Dataset excerpts:
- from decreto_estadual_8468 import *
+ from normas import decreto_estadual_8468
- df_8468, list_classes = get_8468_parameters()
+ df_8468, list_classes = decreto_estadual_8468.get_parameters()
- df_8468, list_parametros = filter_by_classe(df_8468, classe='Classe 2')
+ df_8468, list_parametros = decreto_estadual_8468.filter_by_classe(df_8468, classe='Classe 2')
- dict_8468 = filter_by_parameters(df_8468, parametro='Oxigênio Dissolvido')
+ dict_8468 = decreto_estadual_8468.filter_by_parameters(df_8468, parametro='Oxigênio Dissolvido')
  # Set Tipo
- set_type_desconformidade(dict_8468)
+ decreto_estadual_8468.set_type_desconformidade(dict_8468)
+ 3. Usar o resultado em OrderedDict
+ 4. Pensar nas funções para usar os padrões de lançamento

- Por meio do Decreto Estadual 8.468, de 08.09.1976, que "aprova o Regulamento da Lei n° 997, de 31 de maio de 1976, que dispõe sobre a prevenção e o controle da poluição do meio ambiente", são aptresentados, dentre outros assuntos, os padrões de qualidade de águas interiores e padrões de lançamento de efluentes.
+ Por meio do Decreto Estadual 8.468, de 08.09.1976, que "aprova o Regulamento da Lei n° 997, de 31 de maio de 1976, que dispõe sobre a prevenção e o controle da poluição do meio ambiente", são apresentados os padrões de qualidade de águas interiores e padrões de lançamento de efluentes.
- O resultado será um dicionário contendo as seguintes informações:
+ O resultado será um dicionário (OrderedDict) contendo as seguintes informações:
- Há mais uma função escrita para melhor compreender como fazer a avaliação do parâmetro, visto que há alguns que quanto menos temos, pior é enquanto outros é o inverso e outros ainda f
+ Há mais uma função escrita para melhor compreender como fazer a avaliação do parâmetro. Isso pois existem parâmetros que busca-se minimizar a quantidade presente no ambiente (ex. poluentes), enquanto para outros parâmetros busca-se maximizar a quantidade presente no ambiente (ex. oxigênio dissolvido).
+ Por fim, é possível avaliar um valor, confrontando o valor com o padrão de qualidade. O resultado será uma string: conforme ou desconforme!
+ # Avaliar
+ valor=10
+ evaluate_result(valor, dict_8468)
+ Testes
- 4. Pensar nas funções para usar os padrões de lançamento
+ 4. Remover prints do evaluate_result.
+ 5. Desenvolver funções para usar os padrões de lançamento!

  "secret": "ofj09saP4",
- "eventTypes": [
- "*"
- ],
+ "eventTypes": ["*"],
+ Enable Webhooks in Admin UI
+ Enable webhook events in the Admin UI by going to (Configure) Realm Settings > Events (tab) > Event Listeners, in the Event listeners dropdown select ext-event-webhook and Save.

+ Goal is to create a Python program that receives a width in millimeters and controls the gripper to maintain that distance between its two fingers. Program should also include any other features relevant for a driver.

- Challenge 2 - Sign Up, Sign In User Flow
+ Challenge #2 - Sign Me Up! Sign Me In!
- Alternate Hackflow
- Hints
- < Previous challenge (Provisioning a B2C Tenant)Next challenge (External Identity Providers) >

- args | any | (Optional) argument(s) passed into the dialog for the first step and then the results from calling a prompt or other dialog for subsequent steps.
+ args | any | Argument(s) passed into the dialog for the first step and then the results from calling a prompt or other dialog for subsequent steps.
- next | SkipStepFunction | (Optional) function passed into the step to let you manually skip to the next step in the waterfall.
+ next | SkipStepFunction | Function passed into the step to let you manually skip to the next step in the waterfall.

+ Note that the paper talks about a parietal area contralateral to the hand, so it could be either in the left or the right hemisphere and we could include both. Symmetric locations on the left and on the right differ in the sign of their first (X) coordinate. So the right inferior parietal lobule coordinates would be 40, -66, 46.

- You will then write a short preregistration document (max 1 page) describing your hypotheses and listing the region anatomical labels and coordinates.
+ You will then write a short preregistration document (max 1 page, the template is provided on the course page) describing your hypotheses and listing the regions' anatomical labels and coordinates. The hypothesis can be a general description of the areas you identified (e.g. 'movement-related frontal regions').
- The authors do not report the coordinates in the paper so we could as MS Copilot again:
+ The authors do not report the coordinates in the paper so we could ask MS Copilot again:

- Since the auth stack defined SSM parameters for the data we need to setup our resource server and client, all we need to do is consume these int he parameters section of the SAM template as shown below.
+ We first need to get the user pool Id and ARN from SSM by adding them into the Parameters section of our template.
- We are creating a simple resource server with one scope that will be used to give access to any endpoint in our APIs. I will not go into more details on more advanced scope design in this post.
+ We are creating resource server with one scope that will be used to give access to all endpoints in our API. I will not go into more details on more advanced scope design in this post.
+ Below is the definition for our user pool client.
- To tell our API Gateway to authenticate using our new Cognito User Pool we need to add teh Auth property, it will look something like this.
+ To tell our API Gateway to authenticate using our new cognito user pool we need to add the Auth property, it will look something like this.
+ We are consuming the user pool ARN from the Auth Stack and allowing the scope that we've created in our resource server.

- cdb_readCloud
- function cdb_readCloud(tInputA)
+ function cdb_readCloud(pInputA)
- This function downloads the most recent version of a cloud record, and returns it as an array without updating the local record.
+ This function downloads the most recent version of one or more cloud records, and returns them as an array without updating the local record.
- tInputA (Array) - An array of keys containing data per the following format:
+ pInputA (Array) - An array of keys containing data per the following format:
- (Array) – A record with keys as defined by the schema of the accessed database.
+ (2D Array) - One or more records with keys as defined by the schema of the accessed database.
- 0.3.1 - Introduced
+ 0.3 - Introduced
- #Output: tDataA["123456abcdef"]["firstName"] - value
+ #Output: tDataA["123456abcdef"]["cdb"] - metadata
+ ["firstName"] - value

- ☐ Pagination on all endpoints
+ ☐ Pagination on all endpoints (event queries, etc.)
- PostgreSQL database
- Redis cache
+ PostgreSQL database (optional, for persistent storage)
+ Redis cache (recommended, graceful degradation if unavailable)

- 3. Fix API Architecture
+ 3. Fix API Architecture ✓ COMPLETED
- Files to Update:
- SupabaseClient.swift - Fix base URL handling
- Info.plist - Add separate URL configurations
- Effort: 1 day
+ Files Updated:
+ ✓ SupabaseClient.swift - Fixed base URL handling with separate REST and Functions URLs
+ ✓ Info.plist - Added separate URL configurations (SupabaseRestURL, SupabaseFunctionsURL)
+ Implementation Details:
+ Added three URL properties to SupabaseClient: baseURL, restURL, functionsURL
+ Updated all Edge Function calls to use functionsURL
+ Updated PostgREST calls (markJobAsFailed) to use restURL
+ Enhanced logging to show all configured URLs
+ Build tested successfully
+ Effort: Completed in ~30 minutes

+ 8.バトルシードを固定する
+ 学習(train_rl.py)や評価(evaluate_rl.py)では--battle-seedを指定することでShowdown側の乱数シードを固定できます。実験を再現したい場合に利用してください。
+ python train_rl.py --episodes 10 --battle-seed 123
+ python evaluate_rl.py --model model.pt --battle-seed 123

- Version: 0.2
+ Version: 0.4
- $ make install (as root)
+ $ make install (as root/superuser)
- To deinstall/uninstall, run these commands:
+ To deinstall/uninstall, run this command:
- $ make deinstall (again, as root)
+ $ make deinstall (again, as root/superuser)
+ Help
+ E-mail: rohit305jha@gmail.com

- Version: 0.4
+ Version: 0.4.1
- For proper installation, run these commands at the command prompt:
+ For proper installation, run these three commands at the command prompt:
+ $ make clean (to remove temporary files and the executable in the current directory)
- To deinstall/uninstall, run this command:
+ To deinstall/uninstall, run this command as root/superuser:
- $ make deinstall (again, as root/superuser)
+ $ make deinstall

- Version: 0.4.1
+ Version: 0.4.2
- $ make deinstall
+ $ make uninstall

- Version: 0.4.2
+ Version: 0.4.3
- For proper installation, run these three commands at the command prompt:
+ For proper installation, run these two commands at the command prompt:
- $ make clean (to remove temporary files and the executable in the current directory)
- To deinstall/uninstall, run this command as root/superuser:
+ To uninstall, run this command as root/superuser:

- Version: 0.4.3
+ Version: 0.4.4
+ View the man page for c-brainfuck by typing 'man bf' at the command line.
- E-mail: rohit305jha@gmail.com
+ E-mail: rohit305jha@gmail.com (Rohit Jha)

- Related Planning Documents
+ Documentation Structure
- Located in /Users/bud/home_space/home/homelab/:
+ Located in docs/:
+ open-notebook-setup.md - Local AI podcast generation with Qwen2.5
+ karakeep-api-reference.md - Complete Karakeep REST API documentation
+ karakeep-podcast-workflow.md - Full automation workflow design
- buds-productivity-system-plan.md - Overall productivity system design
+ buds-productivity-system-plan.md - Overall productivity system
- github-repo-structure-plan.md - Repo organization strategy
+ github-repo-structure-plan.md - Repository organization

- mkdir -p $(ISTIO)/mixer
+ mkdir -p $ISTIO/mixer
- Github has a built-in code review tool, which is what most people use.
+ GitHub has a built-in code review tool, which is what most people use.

What the task asks: Across the entries above, find the lines with the string "like" and copy them.

Written answer:
- To tell our API Gateway to authenticate using our new Cognito User Pool we need to add teh Auth property, it will look something like this.
+ To tell our API Gateway to authenticate using our new cognito user pool we need to add the Auth property, it will look something like this.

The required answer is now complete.